Records for this task START

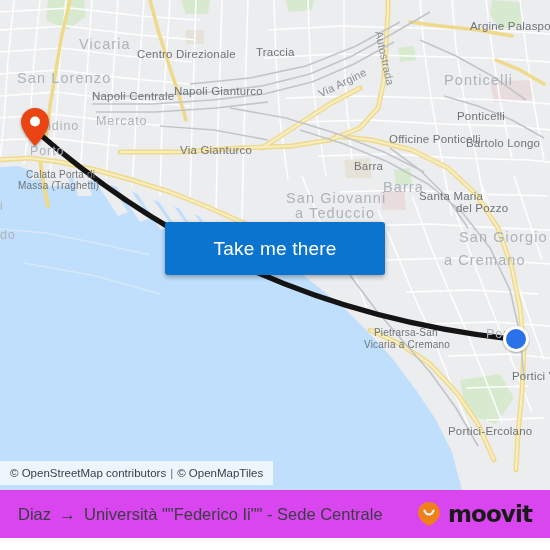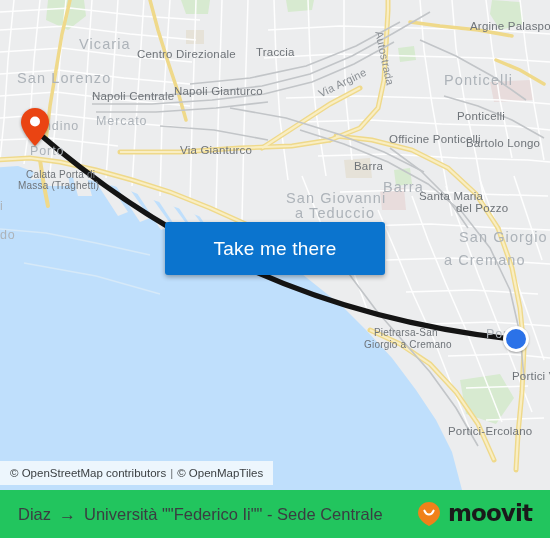"Giorgio a Cremano" div.map-label { text: Giorgio -> Vicaria }
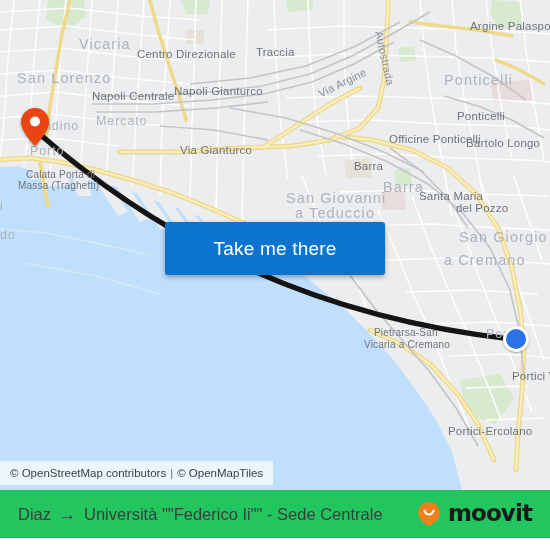"Diaz" #footer { background: #22c55e -> #d946ef }
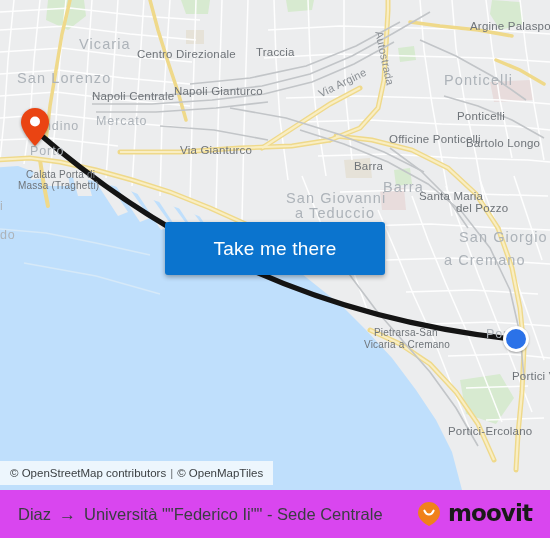"moovit" #moovit-logo { align-items: flex-start -> center }
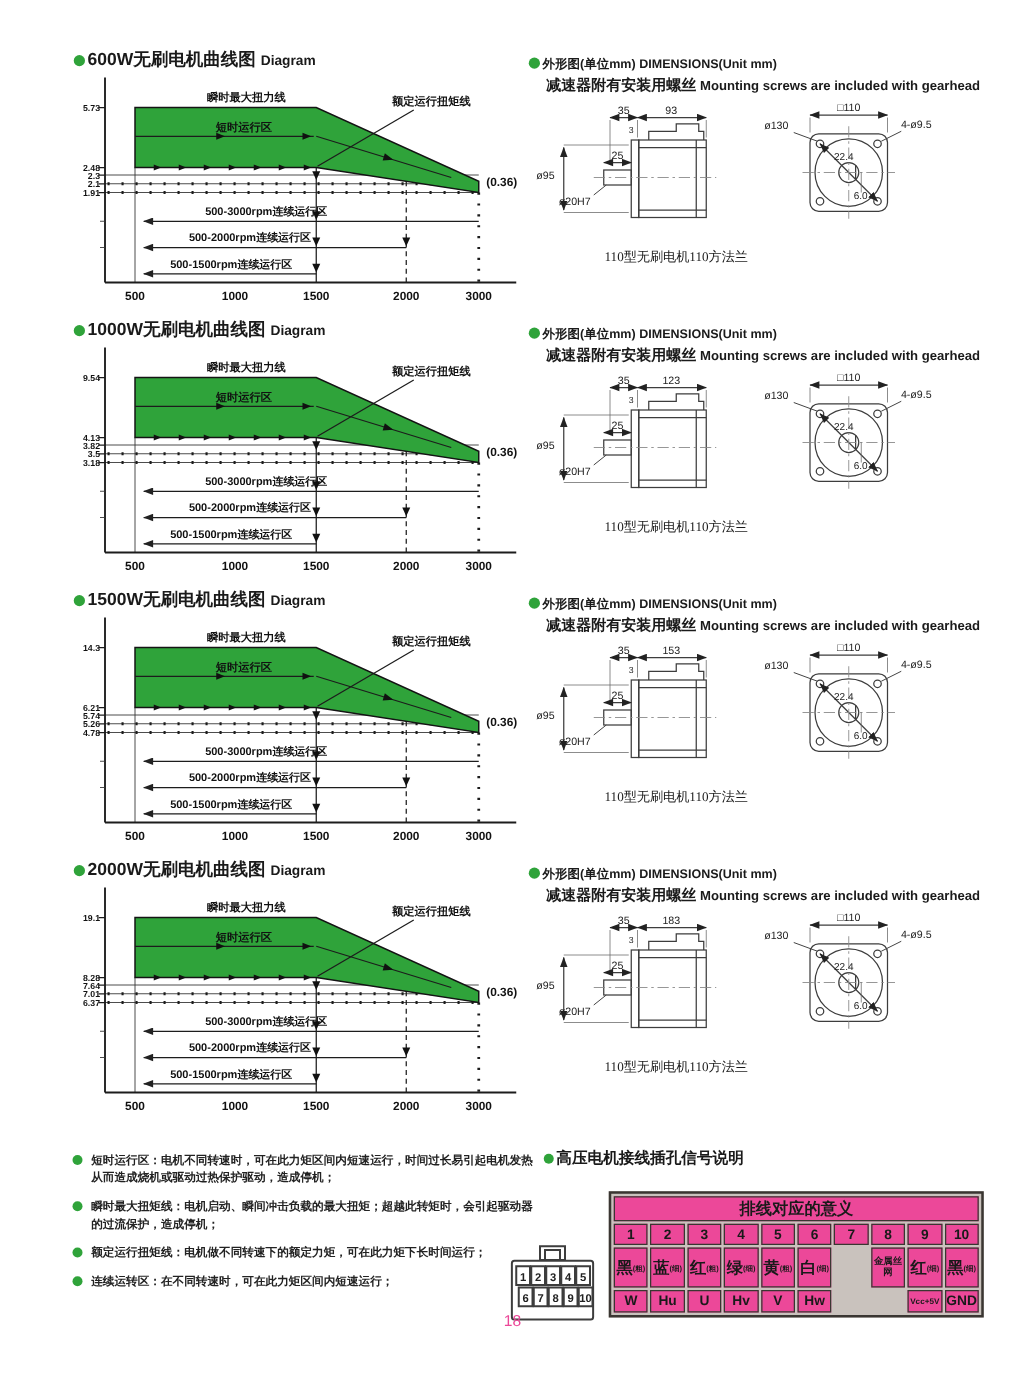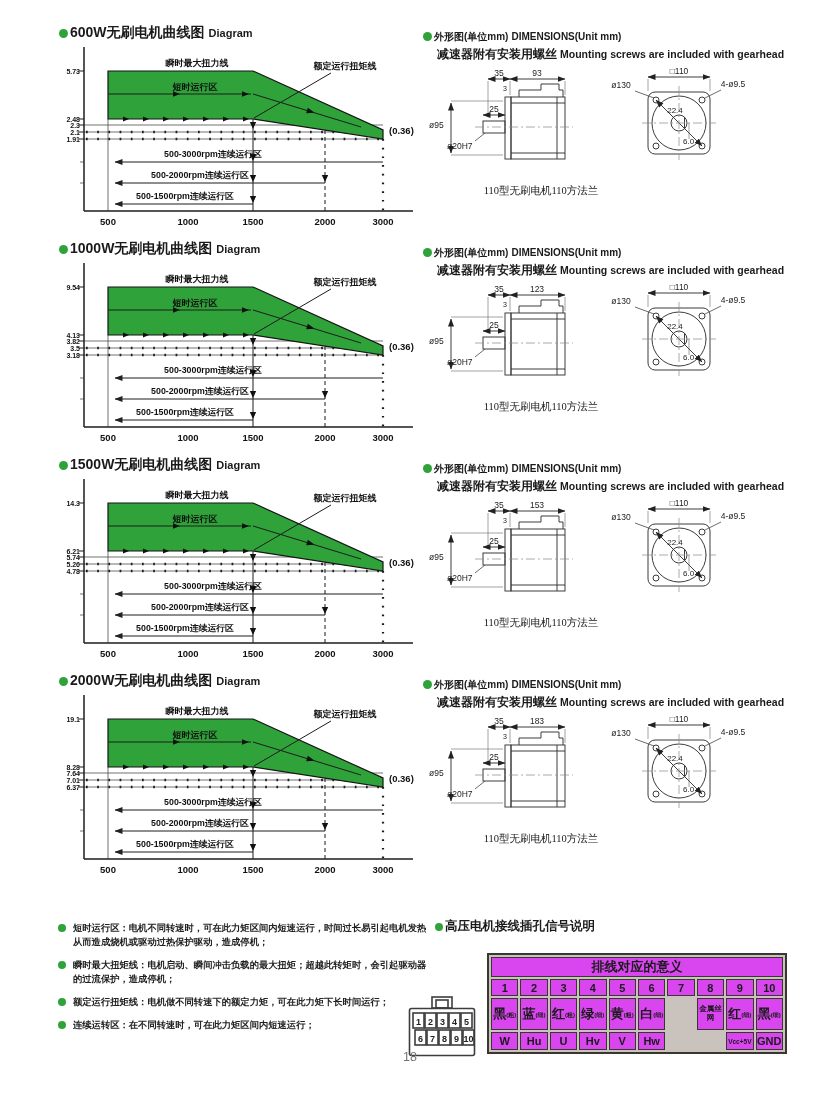"600W无刷电机曲线图 Diagram" #rows { top: 23px -> 38px }
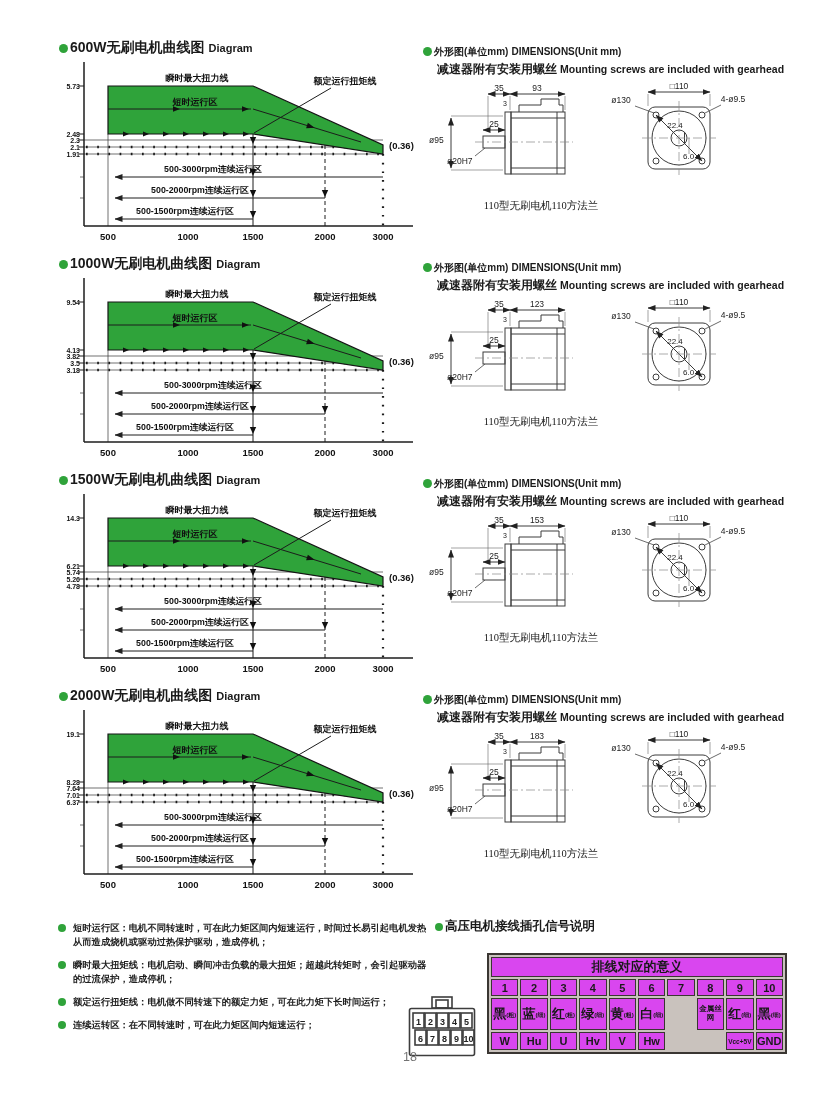"排线对应的意义" .sig-table td { background: #d946ef -> #ec4899 }
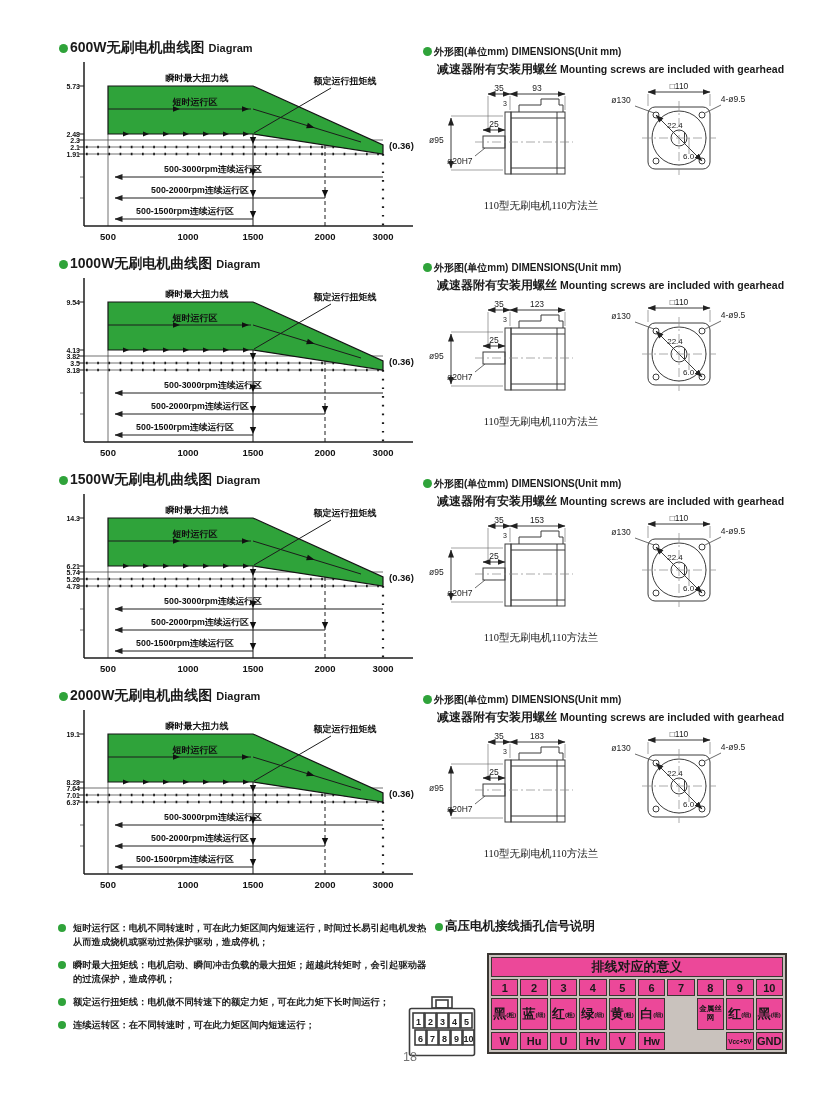"18" .pagenum { color: #737373 -> #ec4899 }
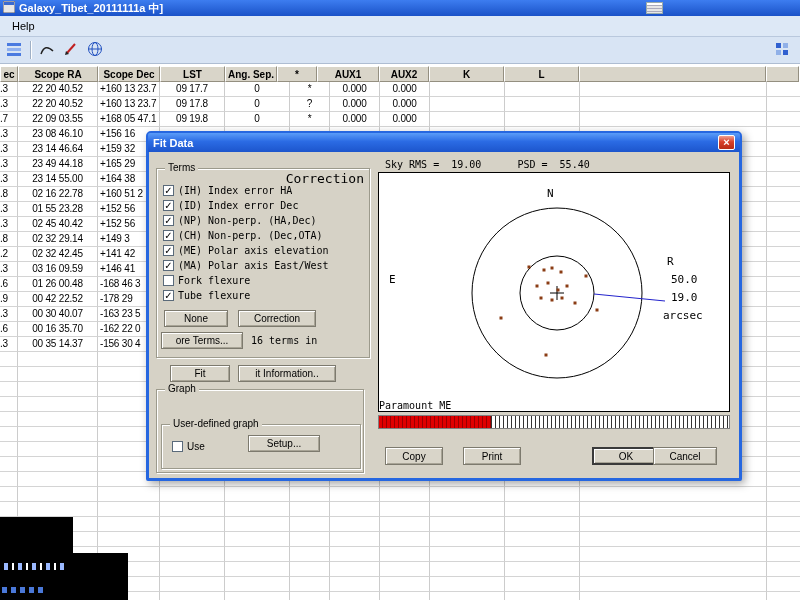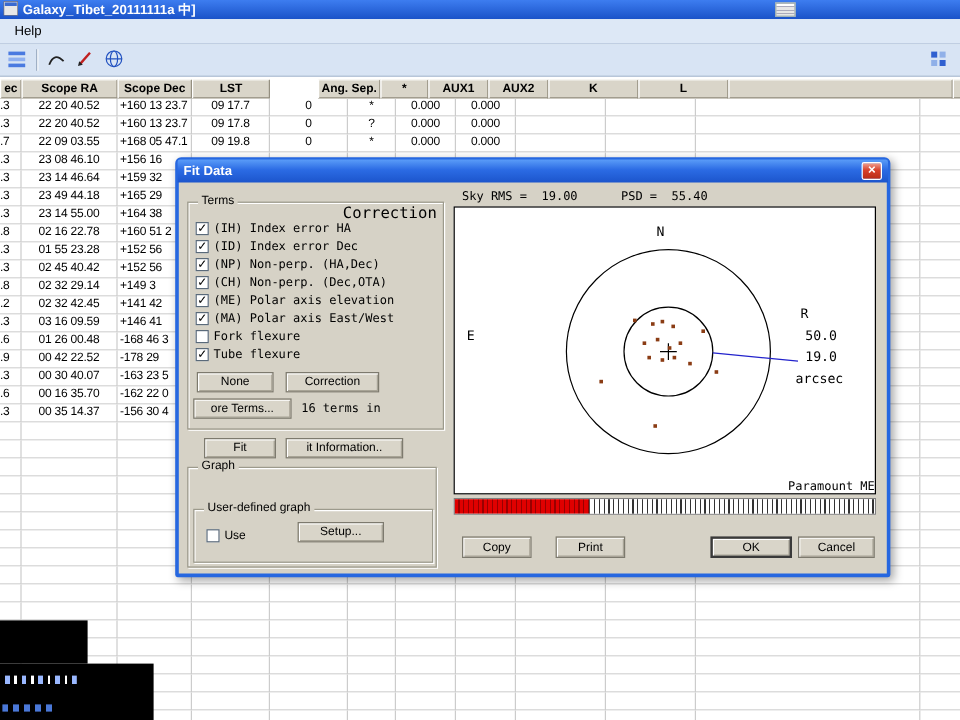"Ang. Sep." div.hcell { margin-left: 40px -> none }
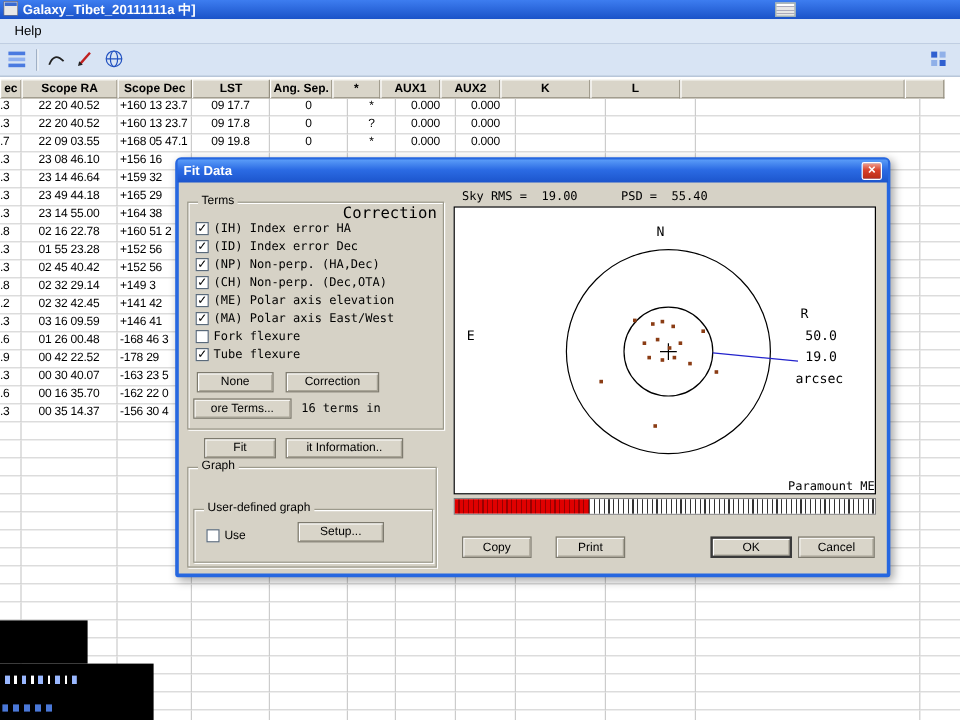"AUX1" div.hcell { width: 50px -> 62px }
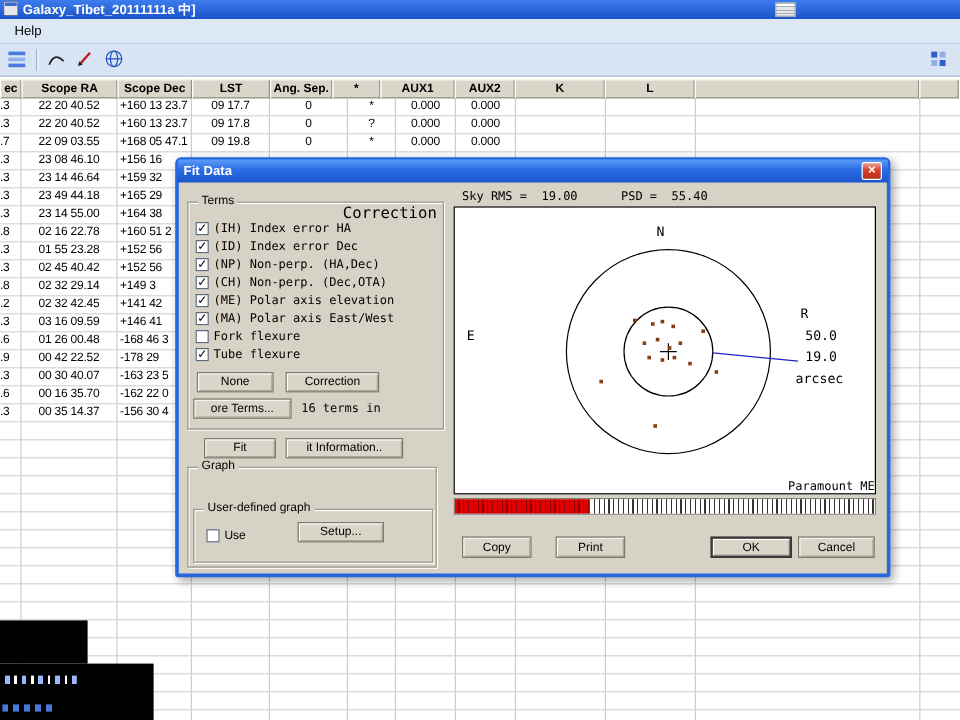"Paramount ME" .plot .caption { text-align: right -> left }
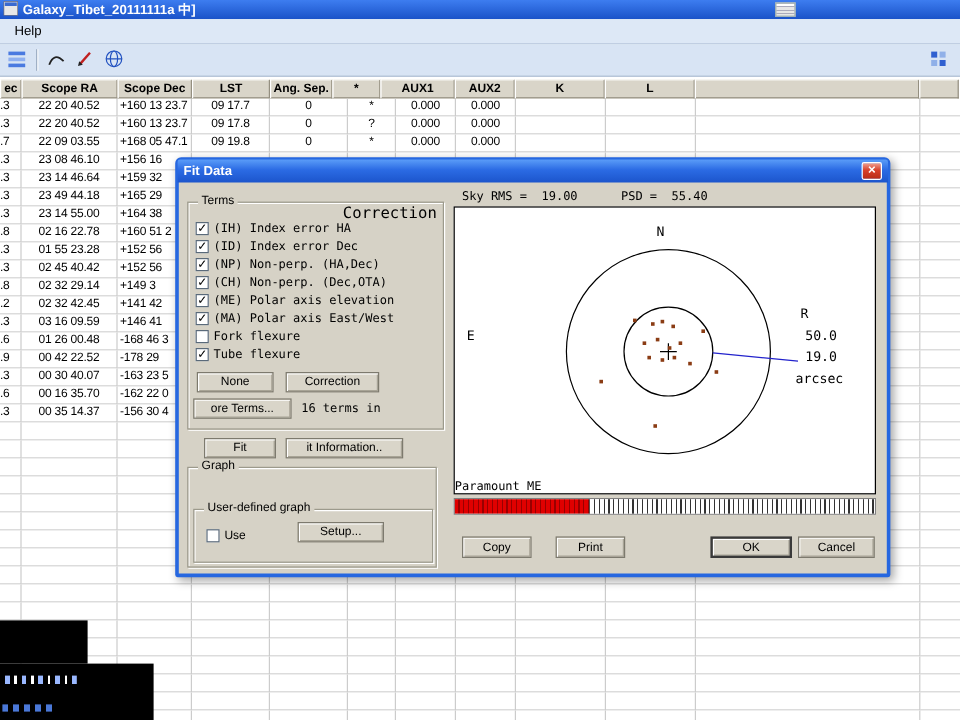"Cancel" div.btn { left: 516px -> 504px }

Records for this task END

Transcribe the listing above verbatim. No picture belongs in the result.

> [Answer for this exercise]:
"Giorgio a Cremano" div.map-label { text: Giorgio -> Vicaria }
"Diaz" #footer { background: #22c55e -> #d946ef }
"moovit" #moovit-logo { align-items: flex-start -> center }
"600W无刷电机曲线图 Diagram" #rows { top: 23px -> 38px }
"排线对应的意义" .sig-table td { background: #d946ef -> #ec4899 }
"18" .pagenum { color: #737373 -> #ec4899 }
"Ang. Sep." div.hcell { margin-left: 40px -> none }
"AUX1" div.hcell { width: 50px -> 62px }
"Paramount ME" .plot .caption { text-align: right -> left }
"Cancel" div.btn { left: 516px -> 504px }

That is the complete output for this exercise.